Action item.
What is needed here is an exact repetition of the records below, beginning at the line that has "- I’m currently learning HTML/CSS/Javascript." and stopping after the line that has "- study programming".

Extracted entries.
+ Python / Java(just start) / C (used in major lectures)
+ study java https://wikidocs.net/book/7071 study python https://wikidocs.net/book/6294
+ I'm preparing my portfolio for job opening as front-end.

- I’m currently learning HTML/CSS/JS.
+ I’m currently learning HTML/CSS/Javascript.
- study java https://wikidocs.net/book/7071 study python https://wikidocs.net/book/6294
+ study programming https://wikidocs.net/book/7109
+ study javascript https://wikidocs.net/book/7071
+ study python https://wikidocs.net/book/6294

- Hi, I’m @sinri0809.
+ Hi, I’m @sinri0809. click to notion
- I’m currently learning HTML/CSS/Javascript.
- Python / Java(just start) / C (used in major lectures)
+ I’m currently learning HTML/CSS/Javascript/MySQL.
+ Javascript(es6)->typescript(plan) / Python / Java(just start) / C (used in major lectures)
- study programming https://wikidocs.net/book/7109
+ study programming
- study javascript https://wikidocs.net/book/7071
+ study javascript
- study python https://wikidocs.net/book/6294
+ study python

--

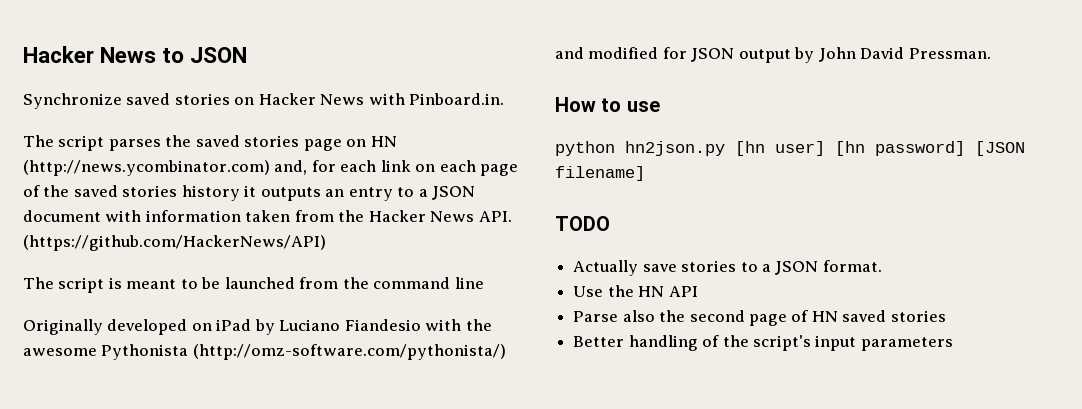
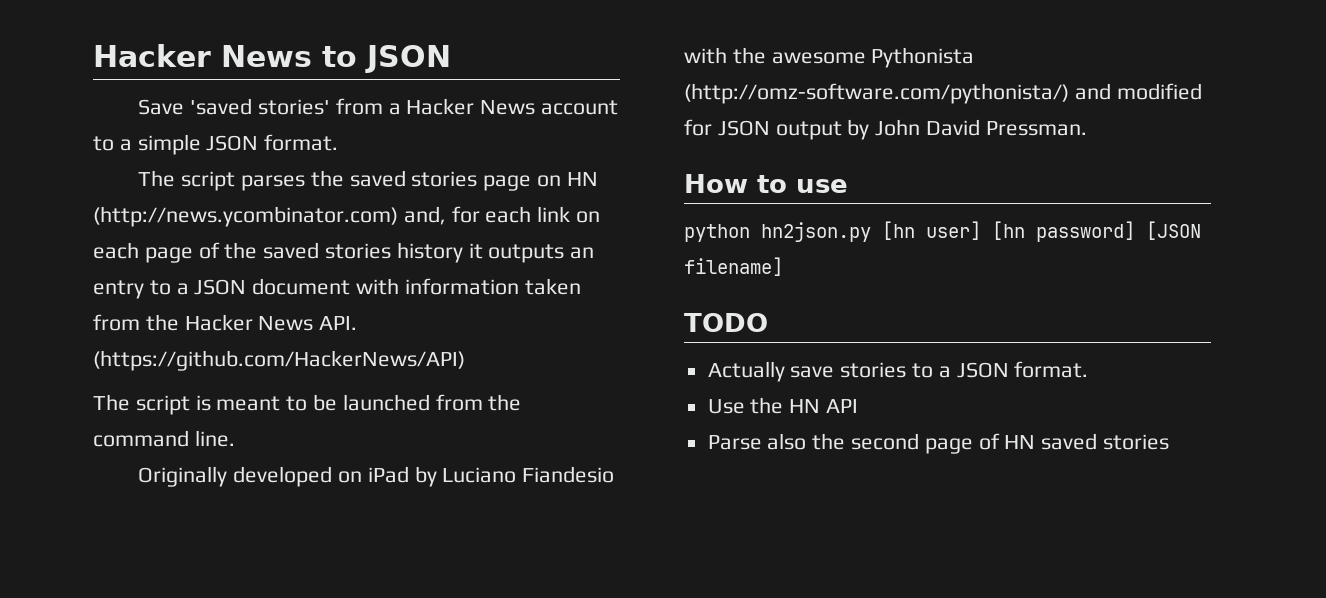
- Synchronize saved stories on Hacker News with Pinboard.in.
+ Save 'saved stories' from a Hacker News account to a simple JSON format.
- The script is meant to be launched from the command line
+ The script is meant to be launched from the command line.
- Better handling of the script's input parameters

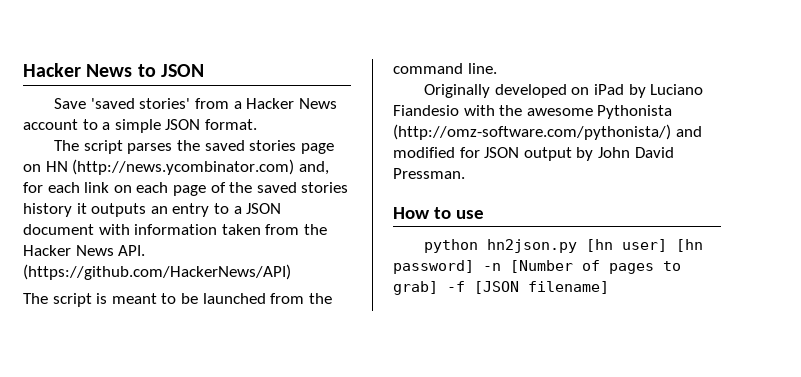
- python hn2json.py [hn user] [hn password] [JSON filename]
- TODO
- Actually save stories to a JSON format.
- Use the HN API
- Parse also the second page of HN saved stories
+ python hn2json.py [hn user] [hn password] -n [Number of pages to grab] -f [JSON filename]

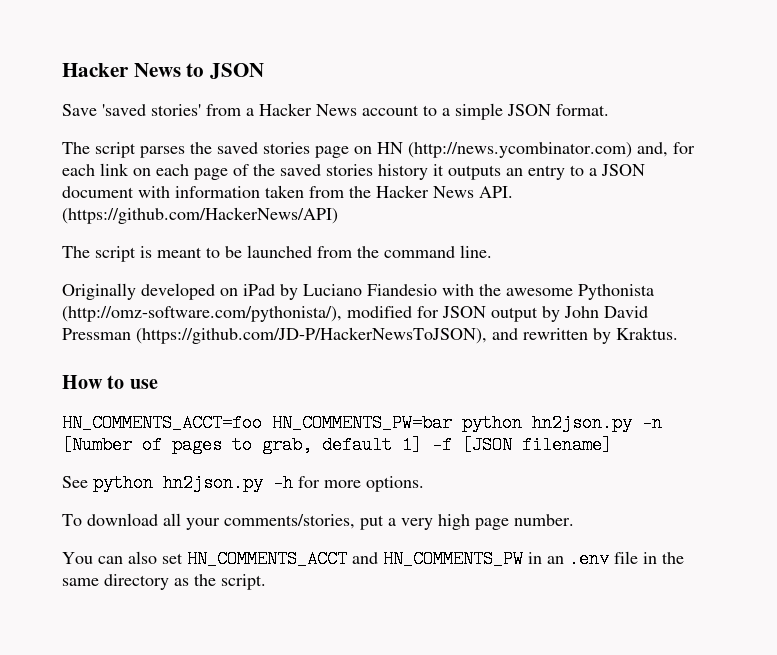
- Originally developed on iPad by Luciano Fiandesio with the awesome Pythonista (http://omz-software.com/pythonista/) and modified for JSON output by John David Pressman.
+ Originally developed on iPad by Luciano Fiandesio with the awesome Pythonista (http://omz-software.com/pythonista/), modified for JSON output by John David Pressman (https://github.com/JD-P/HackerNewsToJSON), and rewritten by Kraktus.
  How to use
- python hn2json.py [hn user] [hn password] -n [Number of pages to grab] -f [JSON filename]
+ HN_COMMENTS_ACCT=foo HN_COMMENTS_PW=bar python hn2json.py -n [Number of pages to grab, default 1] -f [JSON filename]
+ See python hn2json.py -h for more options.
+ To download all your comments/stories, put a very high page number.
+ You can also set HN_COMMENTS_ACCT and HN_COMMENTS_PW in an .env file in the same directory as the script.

Exercise answer.
- I’m currently learning HTML/CSS/Javascript.
- Python / Java(just start) / C (used in major lectures)
+ I’m currently learning HTML/CSS/Javascript/MySQL.
+ Javascript(es6)->typescript(plan) / Python / Java(just start) / C (used in major lectures)
- study programming https://wikidocs.net/book/7109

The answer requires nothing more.